Thanks to advances in mitochondrial DNA testing, scientists were eventually able to identify the remains of the Vietnam War soldier. On May 14, 1998, the remains were exhumed and tested, revealing the “unknown” soldier to be Air Force 1st Lt. Michael Joseph Blassie (pictured). Blassie was shot down near An Loc, Vietnam, in 1972. After his identification, Blassie’s family had him moved to Jefferson Barracks National Cemetery in St. Louis. Instead of adding another unknown soldier to the Vietnam War crypt, the crypt cover has been replaced with one bearing the inscription, “Honoring and Keeping Faith with America’s Missing Servicemen, 1958-1975.”

6. THE MARBLE SCULPTORS ARE RESPONSIBLE FOR MANY OTHER U.S. MONUMENTS. 

The Tomb was designed by architect Lorimer Rich and sculptor Thomas Hudson Jones, but the actual carving was done by the Piccirilli Brothers. Even if you don’t know them, you know their work: The brothers carved the 19-foot statue of Abraham Lincoln for the Lincoln Memorial, the lions outside of the New York Public Library, the Maine Monument in Central Park, the DuPont Circle Fountain in D.C., and much more.

7. THE TOMB HAS BEEN GUARDED 24/7 SINCE 1937. 

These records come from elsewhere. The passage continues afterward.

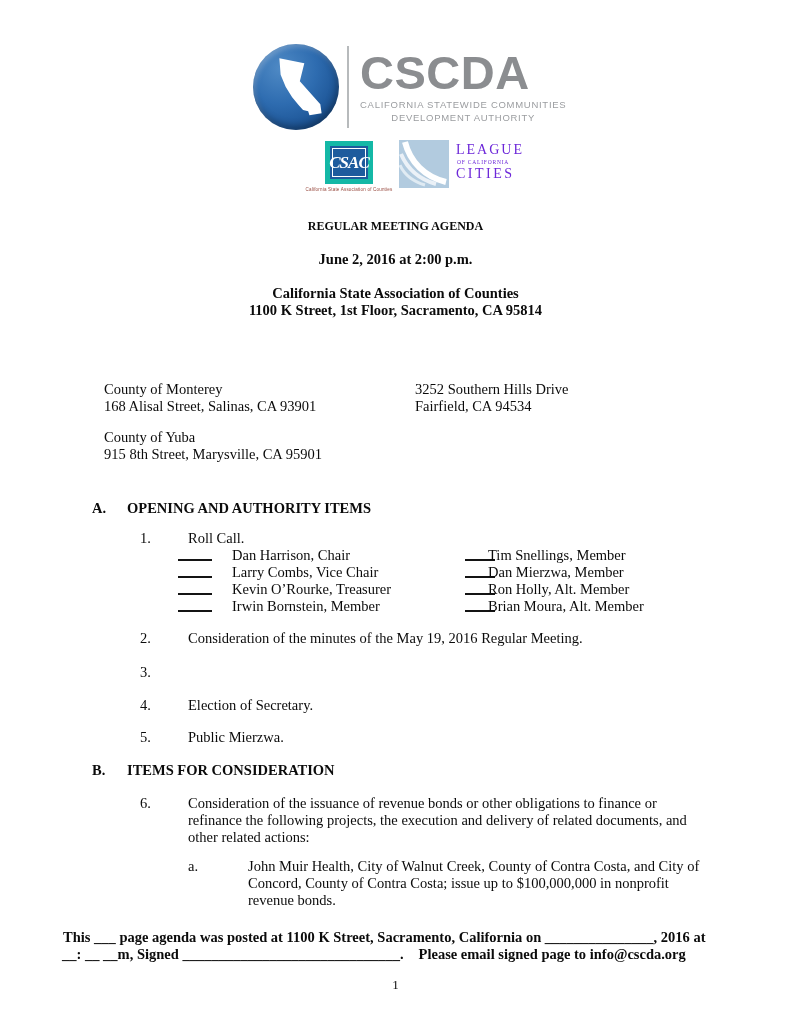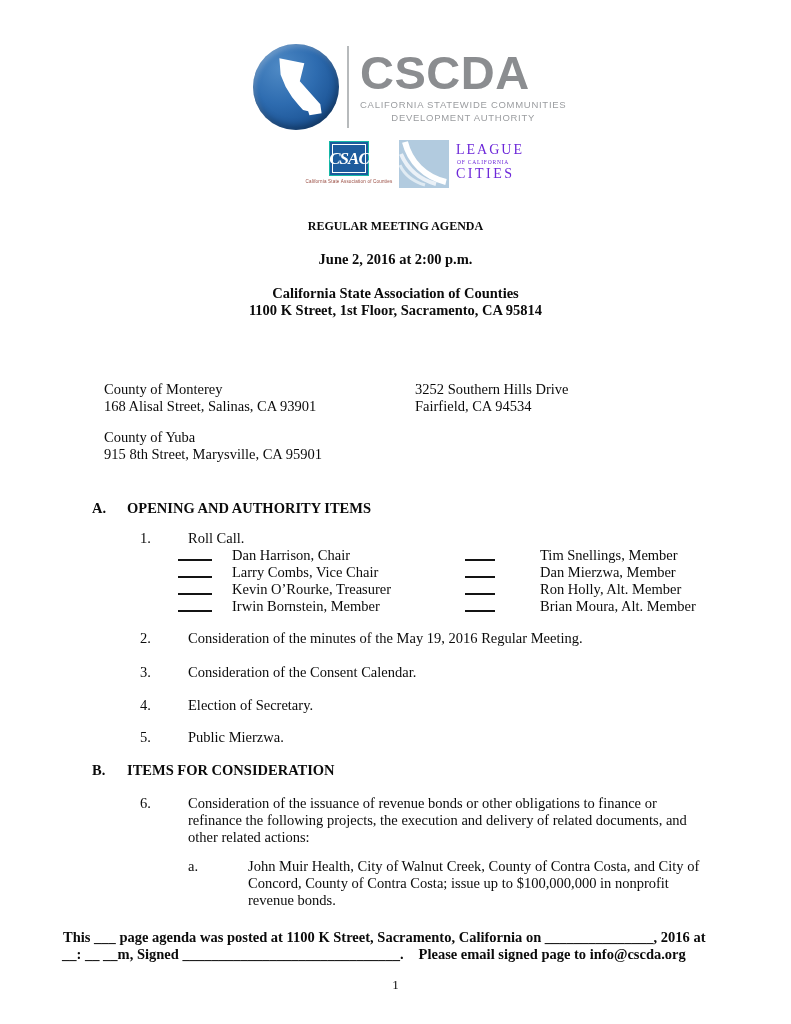--- a/index.html
+++ b/index.html
@@ -42,7 +42,7 @@
   .csac{position:absolute;left:303px;top:141px;width:92px;text-align:center;}
   .csac-box{
     width:38px;height:33px;margin:0 auto;background:#1d5b9d;
-    border:1px solid #14b8a6;position:relative;
+    border:5px solid #14b8a6;position:relative;
     display:flex;align-items:center;justify-content:center;
   }
   .csac-box::after{content:"";position:absolute;inset:2px;border:1px solid #ffffff;}

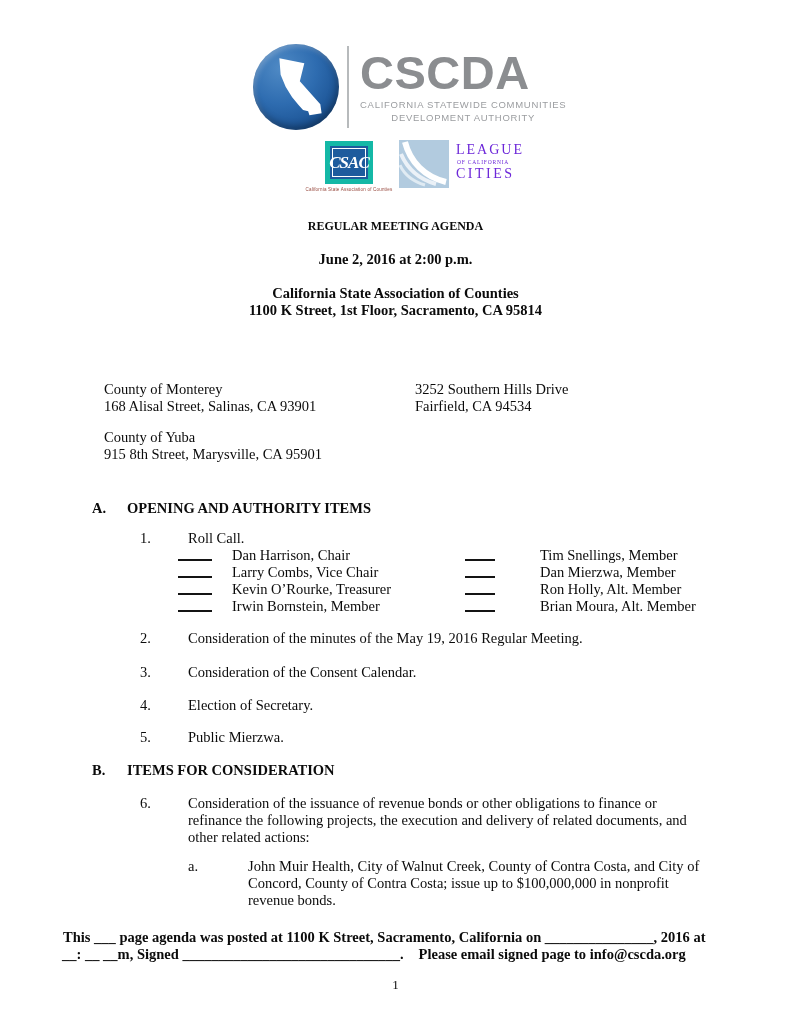--- a/index.html
+++ b/index.html
@@ -80,7 +80,7 @@
   .rc-blank.rb{left:465px;width:30px;}
   .rc-name{position:absolute;top:0;white-space:nowrap;}
   .rc-name.ln{left:232px;}
-  .rc-name.rn{left:540px;}
+  .rc-name.rn{left:488px;}
 
   
   .fgap{display:inline-block;width:15px;}

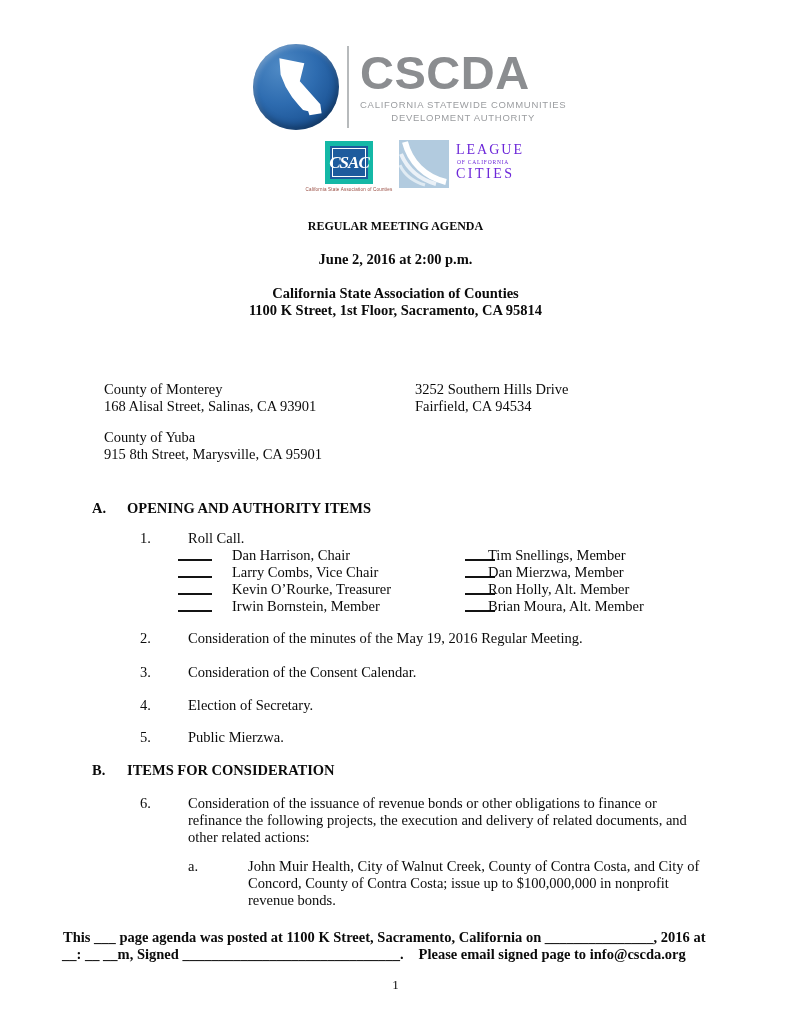--- a/index.html
+++ b/index.html
@@ -182,7 +182,6 @@
   <div class="abs itext" style="top:630px;">Consideration of the minutes of the May 19, 2016 Regular Meeting.</div>
 
   <div class="abs inum" style="top:664px;">3.</div>
-  <div class="abs itext" style="top:664px;">Consideration of the Consent Calendar.</div>
 
   <div class="abs inum" style="top:697px;">4.</div>
   <div class="abs itext" style="top:697px;">Election of Secretary.</div>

Tomb Guards come from the 3rd U.S. Infantry Regiment "The Old Guard". Serving the U.S. since 1784, the Old Guard is the oldest active infantry unit in the military. They keep watch over the memorial every minute of every day, including when the cemetery is closed and in inclement weather.

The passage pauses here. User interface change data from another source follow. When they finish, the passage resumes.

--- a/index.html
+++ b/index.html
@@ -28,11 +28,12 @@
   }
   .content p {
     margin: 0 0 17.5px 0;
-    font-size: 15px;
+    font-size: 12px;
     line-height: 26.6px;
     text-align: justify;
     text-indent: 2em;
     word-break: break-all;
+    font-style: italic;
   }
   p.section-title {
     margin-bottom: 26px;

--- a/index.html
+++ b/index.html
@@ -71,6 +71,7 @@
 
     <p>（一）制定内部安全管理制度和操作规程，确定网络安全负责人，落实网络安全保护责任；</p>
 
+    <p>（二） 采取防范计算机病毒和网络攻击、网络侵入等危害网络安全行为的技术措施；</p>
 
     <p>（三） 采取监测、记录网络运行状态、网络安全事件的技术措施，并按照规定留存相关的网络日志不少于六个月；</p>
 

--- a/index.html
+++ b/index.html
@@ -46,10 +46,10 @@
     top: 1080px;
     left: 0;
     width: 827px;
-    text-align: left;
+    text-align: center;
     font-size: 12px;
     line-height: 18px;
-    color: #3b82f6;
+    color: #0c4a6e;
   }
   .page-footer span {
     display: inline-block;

8. BECOMING A TOMB GUARD IS INCREDIBLY DIFFICULT.

Members of the Old Guard must apply for the position. If chosen, the applicant goes through an intense training period, in which they must pass tests on weapons, ceremonial steps, cadence, military bearing, uniform preparation, and orders. Although military members are known for their neat uniforms, it’s said that the Tomb Guards have the highest standards of them all. A knowledge test quizzes applicants on their memorization—including punctuation—of 35 pages on the history of the Tomb. Once they’re selected, Guards “walk the mat” in front of the Tomb for anywhere from 30 minutes to two hours, depending on the time of year and time of day. They work in 24-hour shifts, however, and when they aren’t walking the mat, they’re in the living quarters beneath it. This gives the sentinels time to complete training and prepare their uniforms, which can take up to eight hours.

9. THE HONOR IS ALSO INCREDIBLY RARE.

The Tomb Guard badge is the least awarded badge in the Army, and the second least awarded badge in the overall military. (The first is the astronaut badge.) Tomb Guards are held to the highest standards of behavior, and can have their badge taken away for any action on or off duty that could bring disrespect to the Tomb. And that’s for the entire lifetime of the Tomb Guard, even well after his or her guarding duty is over. For the record, it seems that Tomb Guards are rarely female—only three women have held the post.

10. THE STEPS THE GUARDS PERFORM HAVE SPECIFIC MEANING.

Everything the guards do is a series of 21, which alludes to the 21-gun salute. According to TombGuard.org:

The Sentinel does not execute an about face, rather they stop on the 21st step, then turn and face the Tomb for 21 seconds. They then turn to face back down the mat, change the weapon to the outside shoulder, mentally count off 21 seconds, then step off for another 21 step walk down the mat. They face the Tomb at each end of the 21 step walk for 21 seconds. The Sentinel then repeats this over and over until the Guard Change ceremony begins.